Unincorporated settlement in Ontario, Canada

Wilno is a settlement in the Township Municipality of Madawaska Valley, Renfrew County, Ontario, Canada.

==Geography==
Wilno is nestled in the rolling, picturesque terrain of the Madawaska valley which was largely shaped during the demise of the Laurentide Ice Sheet at the end of the last North American Ice Age.

==History==
Wilno is the first and oldest Polish-Kashubian settlement in Canada. Most of the original settlers in the area came around 1858 from the Polish cultural region of Kashubia. (Prussia had annexed the region from Poland in 1795, but it is now part of Poland again.) They are an integral part of the Kashubian diaspora.

One of the reasons that they chose the area was that the landscape reminded them of their original homes.

Rolling Madawaska Hills Hwy 60

Wilno's namesake was the city of Vilnius, known in Polish as Wilno, which was then in the Russian Empire in an area that used to belong to the Polish–Lithuanian Commonwealth and is now the capital of Lithuania. The city was the birthplace of Reverend Ludwik Dembski, who was a prominent community spiritual leader and town founder, who would not have wanted the town named after himself. Therefore, the townsfolk, grateful for his contributions to their town, may have suggested the name of Wilno.
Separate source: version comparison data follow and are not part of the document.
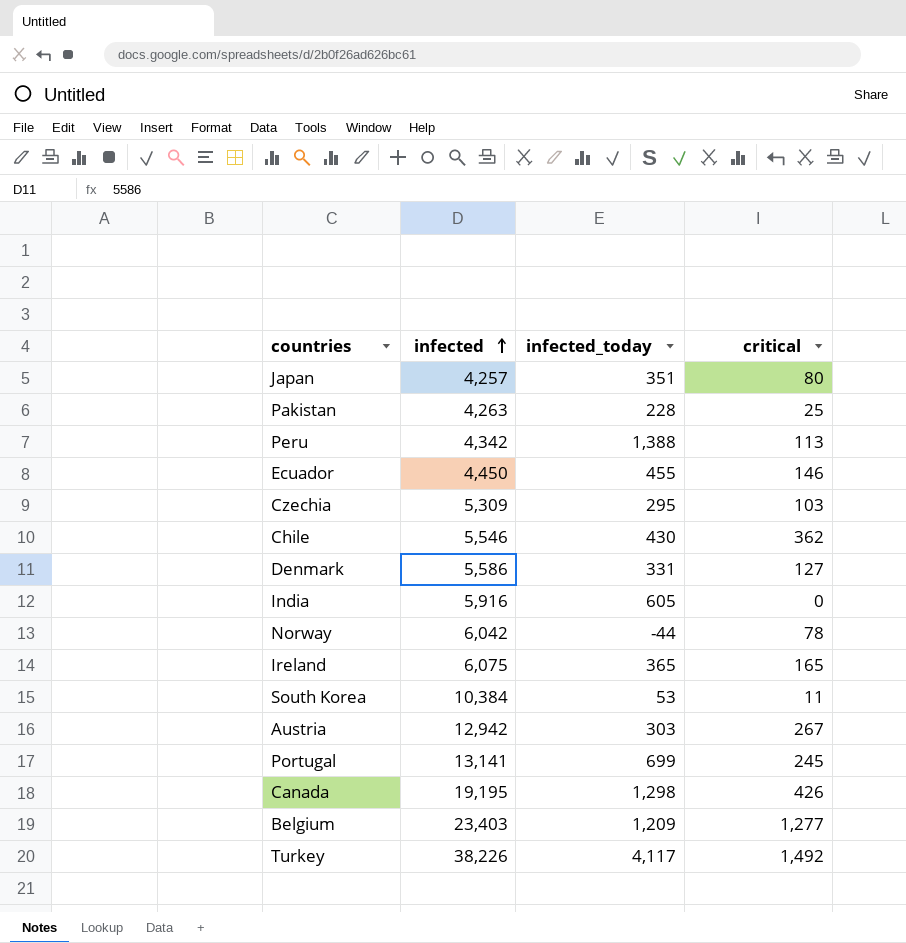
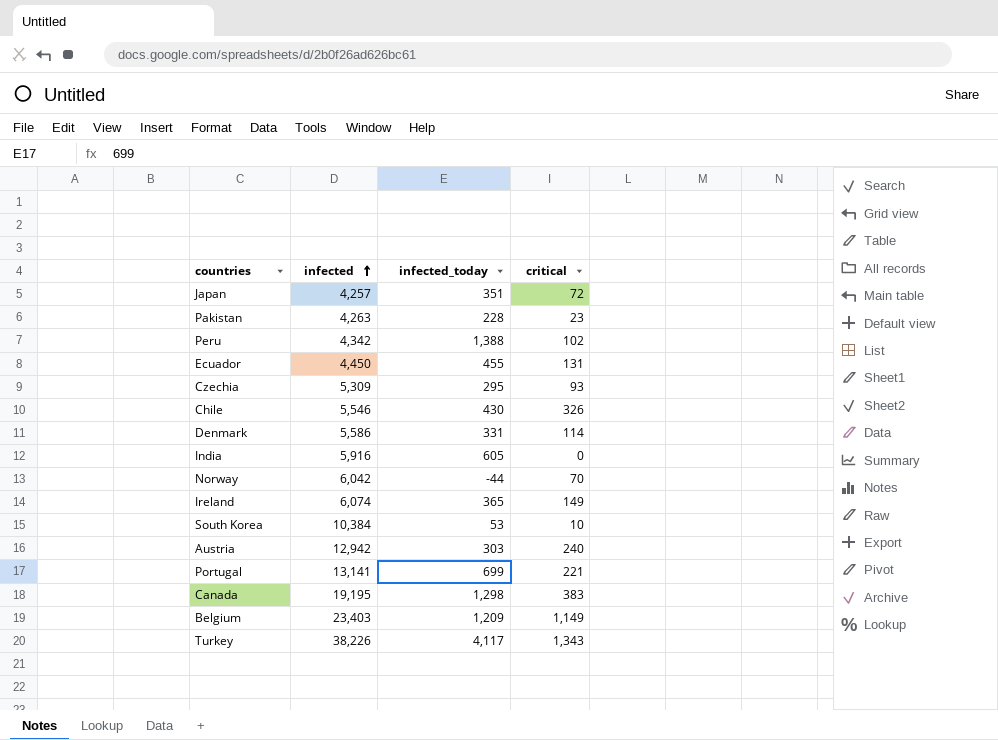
Japan | critical: 80 -> 72
Pakistan | critical: 25 -> 23
Peru | critical: 113 -> 102
Ecuador | critical: 146 -> 131
Czechia | critical: 103 -> 93
Chile | critical: 362 -> 326
Denmark | critical: 127 -> 114
Norway | critical: 78 -> 70
Ireland | infected: 6,075 -> 6,074
Ireland | critical: 165 -> 149
South Korea | critical: 11 -> 10
Austria | critical: 267 -> 240
Portugal | critical: 245 -> 221
Canada | critical: 426 -> 383
Belgium | critical: 1,277 -> 1,149
Turkey | critical: 1,492 -> 1,343

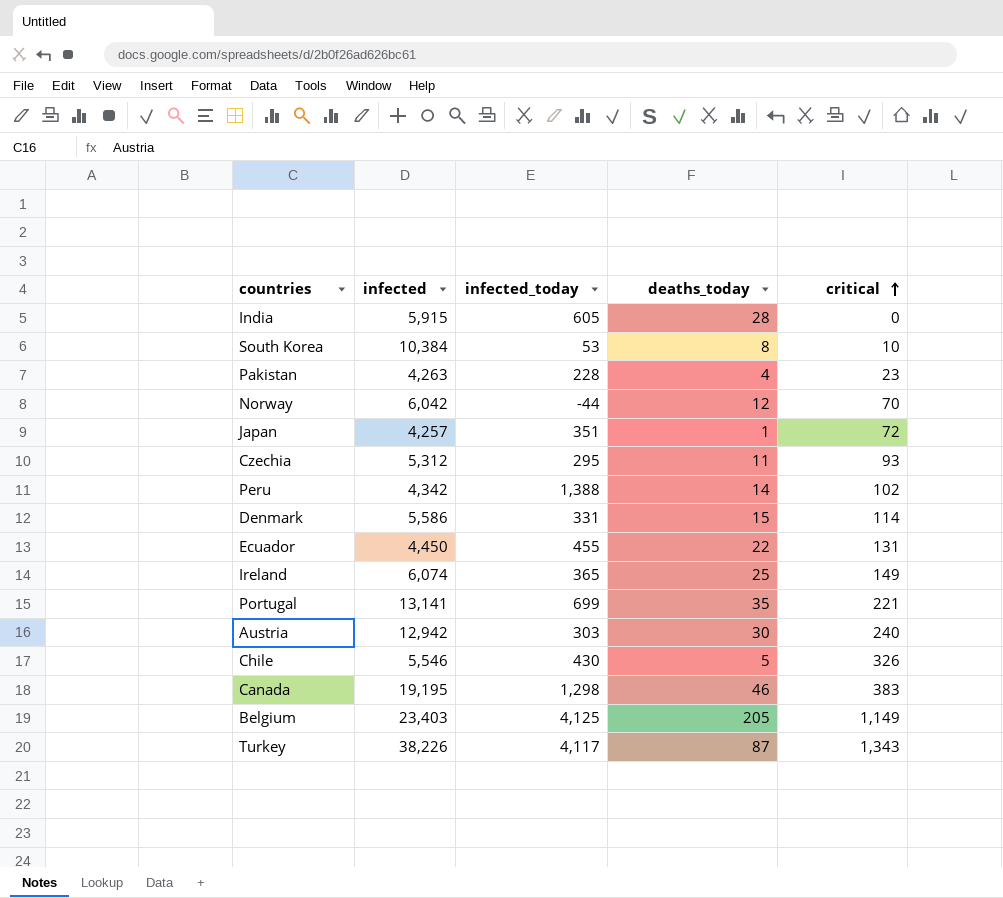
row order: infected ascending -> critical ascending
column deaths_today | position: none -> 4
India | infected: 5,916 -> 5,915
Czechia | infected: 5,309 -> 5,312
Belgium | infected_today: 1,209 -> 4,125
The St. Stanislaus Kostka Church was built in 1875, destroyed in a fire in 1936 and rebuilt as Saint Mary - Our Lady of Czestochowa. later renamed St. Mary's Catholic Church. The first general store and post office were initially operated by Adam Prince, who became the community's first postmaster in 1885; the settlement was initially named Princetown before being renamed Wilno. Flora's Store was started by Flora Bank in 1937; it was destroyed in a fire in 1940 but rebuilt. The business went through several owners and changes but was closed down in 2015.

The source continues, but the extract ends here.